# ASSIGNMENT
Exact copy, no pictures: return only the lines below from the line with "(140, 458) none" up to and including the line with "(792, 347) none".

# RECORDS FOR THE TASK
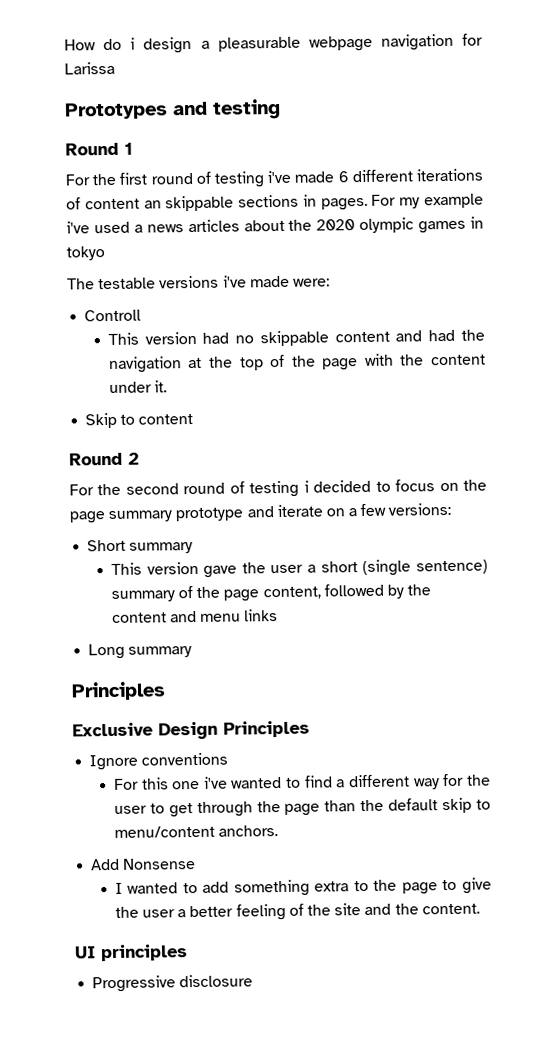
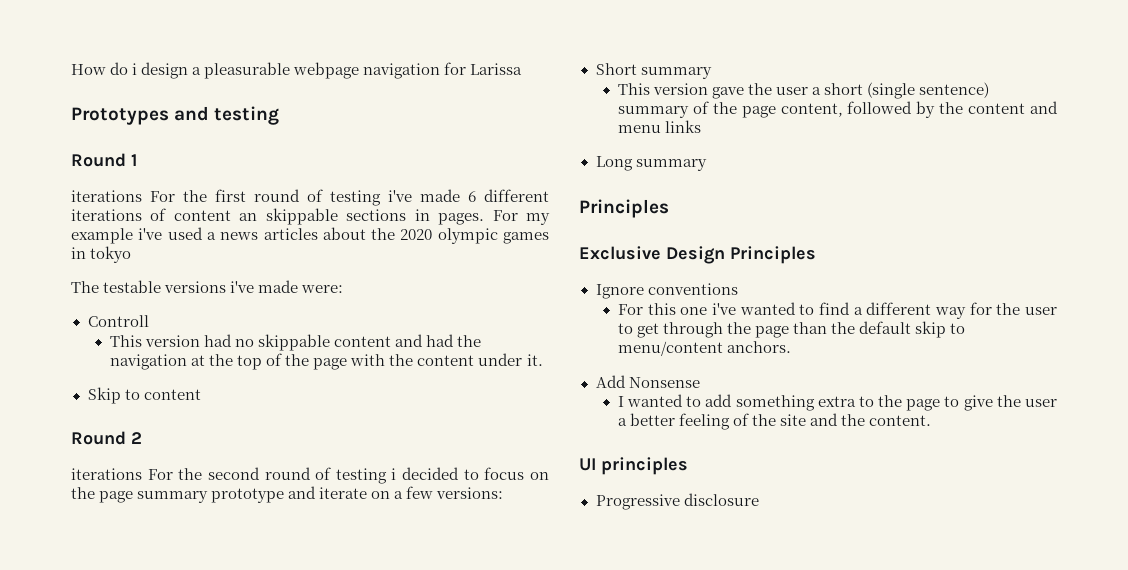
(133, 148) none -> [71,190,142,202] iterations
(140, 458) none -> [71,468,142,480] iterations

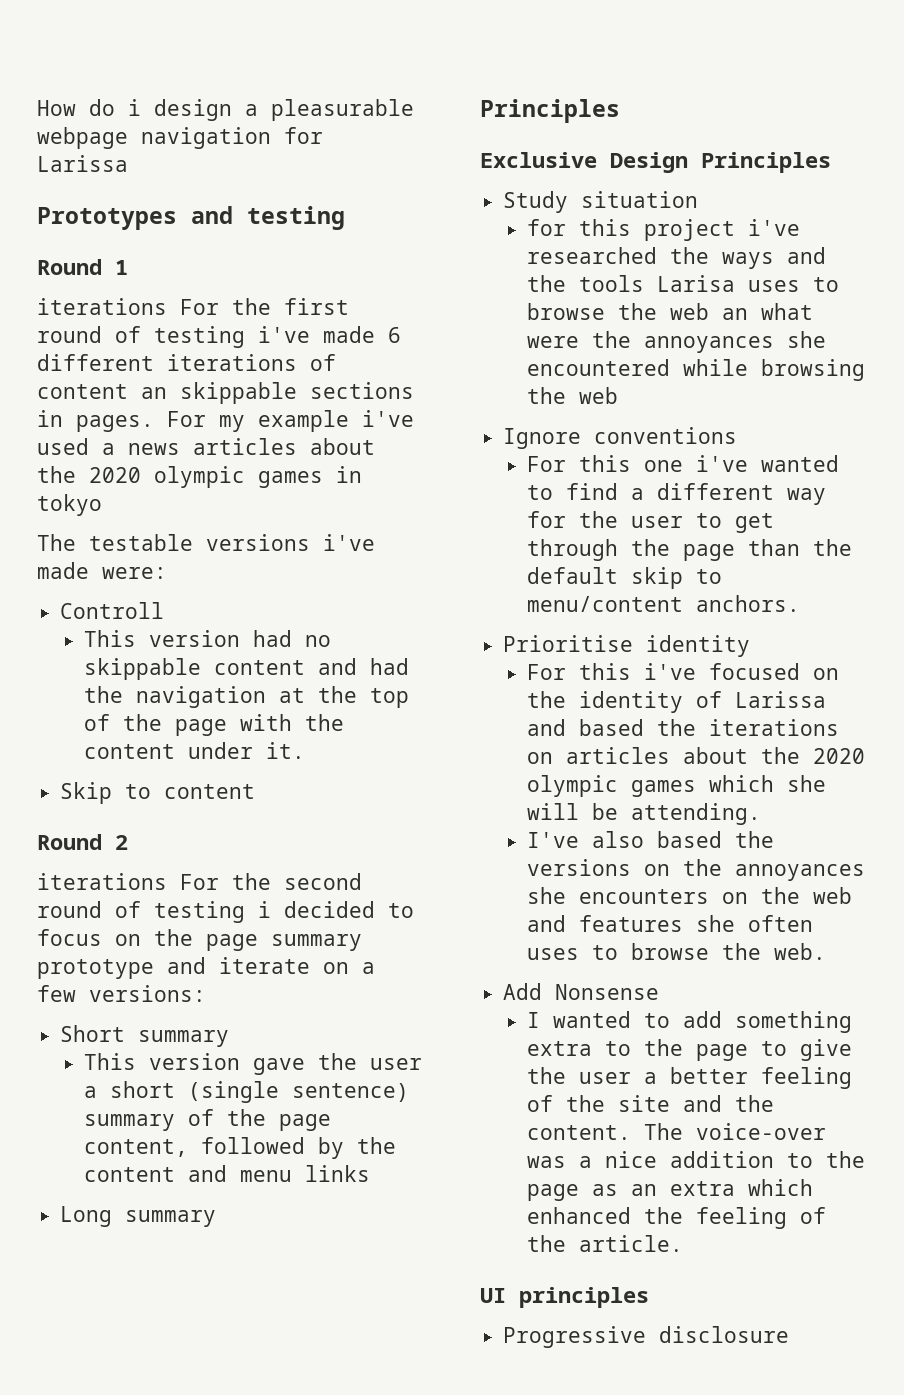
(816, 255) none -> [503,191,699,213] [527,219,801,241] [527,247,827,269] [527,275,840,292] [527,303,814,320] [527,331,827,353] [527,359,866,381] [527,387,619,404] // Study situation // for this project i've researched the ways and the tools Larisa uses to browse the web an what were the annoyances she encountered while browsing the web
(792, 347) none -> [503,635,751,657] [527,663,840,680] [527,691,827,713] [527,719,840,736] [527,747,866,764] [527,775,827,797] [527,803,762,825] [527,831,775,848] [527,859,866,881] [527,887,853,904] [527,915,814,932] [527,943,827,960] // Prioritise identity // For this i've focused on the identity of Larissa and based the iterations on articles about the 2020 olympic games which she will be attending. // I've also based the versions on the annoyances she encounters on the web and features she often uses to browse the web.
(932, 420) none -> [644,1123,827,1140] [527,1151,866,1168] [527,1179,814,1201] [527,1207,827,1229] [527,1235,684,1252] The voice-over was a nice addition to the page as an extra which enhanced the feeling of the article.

# EXERCISE RESULT
(140, 458) none -> [71,468,142,480] iterations

(816, 255) none -> [503,191,699,213] [527,219,801,241] [527,247,827,269] [527,275,840,292] [527,303,814,320] [527,331,827,353] [527,359,866,381] [527,387,619,404] // Study situation // for this project i've researched the ways and the tools Larisa uses to browse the web an what were the annoyances she encountered while browsing the web
(792, 347) none -> [503,635,751,657] [527,663,840,680] [527,691,827,713] [527,719,840,736] [527,747,866,764] [527,775,827,797] [527,803,762,825] [527,831,775,848] [527,859,866,881] [527,887,853,904] [527,915,814,932] [527,943,827,960] // Prioritise identity // For this i've focused on the identity of Larissa and based the iterations on articles about the 2020 olympic games which she will be attending. // I've also based the versions on the annoyances she encounters on the web and features she often uses to browse the web.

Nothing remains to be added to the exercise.